Vaginal ring is a small, soft plastic ring of 4mm thick and 5.5cm in diameter, which releases oestrogen and progestogen that you place inside your vagina. It stays in for 21 days, after this time it is to be removed and thrown away; a new one replaces it after seven days. You should place the vaginal ring on the first day of your menstrual cycle to have instant protection. This can affect your lifestyle as you must remember to replace it after each period. Advantages of the vaginal ring include the reduced risk of ovarian, uterus and colon cancer, as well as fibroids, ovarian cysts and non-cancerous breast disease. It can also help with premenstrual symptoms and makes periods lighter, regular and less painful. However, there may be spotting and bleeding during the first few months and can cause side effects such as discharge, headaches, nausea and mood swings. The vaginal ring may also interact with medicines. There are also some uncommon serious side effects such as developing a blood clot or having a heart attack or stroke. Once you stop using the vaginal ring you will be unprotected from pregnancy within three hours.

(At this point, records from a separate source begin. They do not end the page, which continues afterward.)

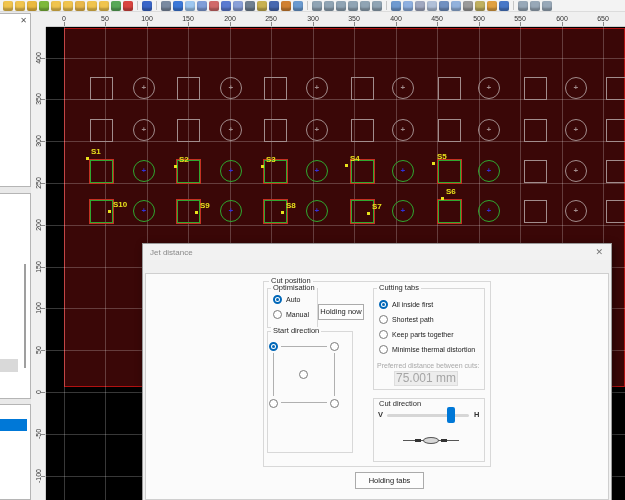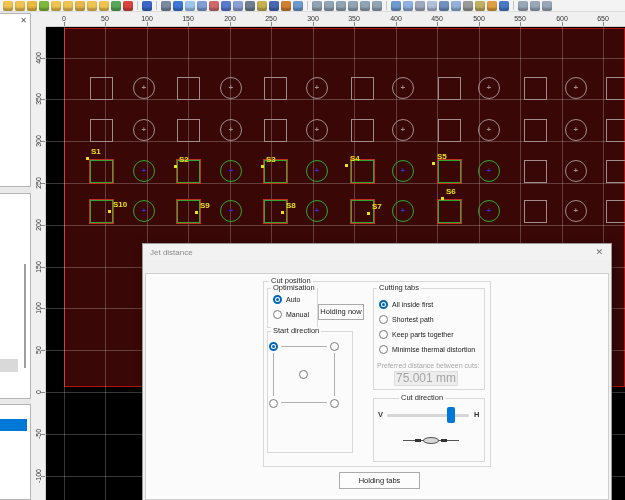--- a/index.html
+++ b/index.html
@@ -362,26 +362,26 @@
         <div class="optlabel" style="left: 249px; top: 71px;">Shortest path</div>
         <div class="radio" style="left: 236px; top: 86px;"></div>
         <div class="optlabel" style="left: 249px; top: 86px;">Keep parts together</div>
         <div class="radio" style="left: 236px; top: 101px;"></div>
         <div class="optlabel" style="left: 249px; top: 101px;">Minimise thermal distortion</div>
       </div>
     <span class="optlabel disabled-text" style="left:234px;top:117px;">Preferred distance between cuts:</span>
     <div id="dist-field" style="left:251px;top:127px;width:64px;height:15px;line-height:13px;">75.001 mm</div>
 
     <div class="gbox" style="left:230px;top:154px;width:112px;height:64px;"></div>
-    <span class="glabel" style="left:234px;top:150px;margin-left:22px;">Cut direction</span>
+    <span class="glabel" style="left:234px;top:156px;">Cut direction</span>
     <span class="vh" style="left:235px;top:166px;">V</span>
     <div id="slider-track" style="left:244px;top:170px;width:82px;"></div>
     <div id="slider-handle" style="top: 163px; left: 303.96px; background: rgb(0, 120, 215);"></div>
     <span class="vh" style="left:331px;top:166px;">H</span>
     <div class="dirline" style="left:260px;top:196px;width:56px;height:1px;"></div>
     <div class="dirseg" style="left:272px;top:195px;width:6px;height:3px;"></div>
     <div class="dirseg" style="left:298px;top:195px;width:6px;height:3px;"></div>
     <div id="dir-ellipse" style="left:280px;top:193px;"></div>
 
-    <div class="btn" style="left:196px;top:228px;width:81px;height:17px;line-height:15px;">Holding tabs</div>
+    <div class="btn" style="left:212px;top:228px;width:69px;height:17px;line-height:15px;">Holding tabs</div>
   </div>
 
 </div>
 
 </body></html>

The contraceptive diaphragm is a reusable form of contraception that is inserted into the vagina before sex. It is to be used with spermicide to kill sperm and left in the vagina for six hours. However, it is only 92-96% effective and you need to be fitted for the correct size by a doctor or nurse. The diaphragm can provide some protection against STIs but it is highly recommended that you use additional contraception. Although using a diaphragm means you are in control of your contraception, it means you aren’t as protected as with other contraception and you will interrupt sex to put it in. It can also cause cystitis and irritation to women and their sexual partners. This may also mean that women will worry about the diaphragm for it may be uncomfortable for them and their partners. Doctors say you should not leave a diaphragm in for more than 30 hours at which point the spermicide will wear off and you will not be protected against pregnancy.

The contraceptive cap works similarly to the diaphragm. It is a circular dome made of thin, soft silicone which is inserted into the vagina with spermicide. It should be left for at least six hours, then taken out and washed to be reused. You need to be fitted for one by a doctor or nurse to determine your size first. They are 92-96% effective but means you can control your contraception and there are no serious health risks. However, like the diaphragm it does provides some protection for STIs but ideally you should use additional contraception. It can cause bladder infections and the latex and spermicide can cause irritation for women and their partners. The cap works similarly to the diaphragm as the spermicide will have completely worn off after 30 hours and you will no longer be protected against pregnancy.

Any type of contraception has risks and symptoms. You should talk to your GP to find out what works best for you and your health before taking anything.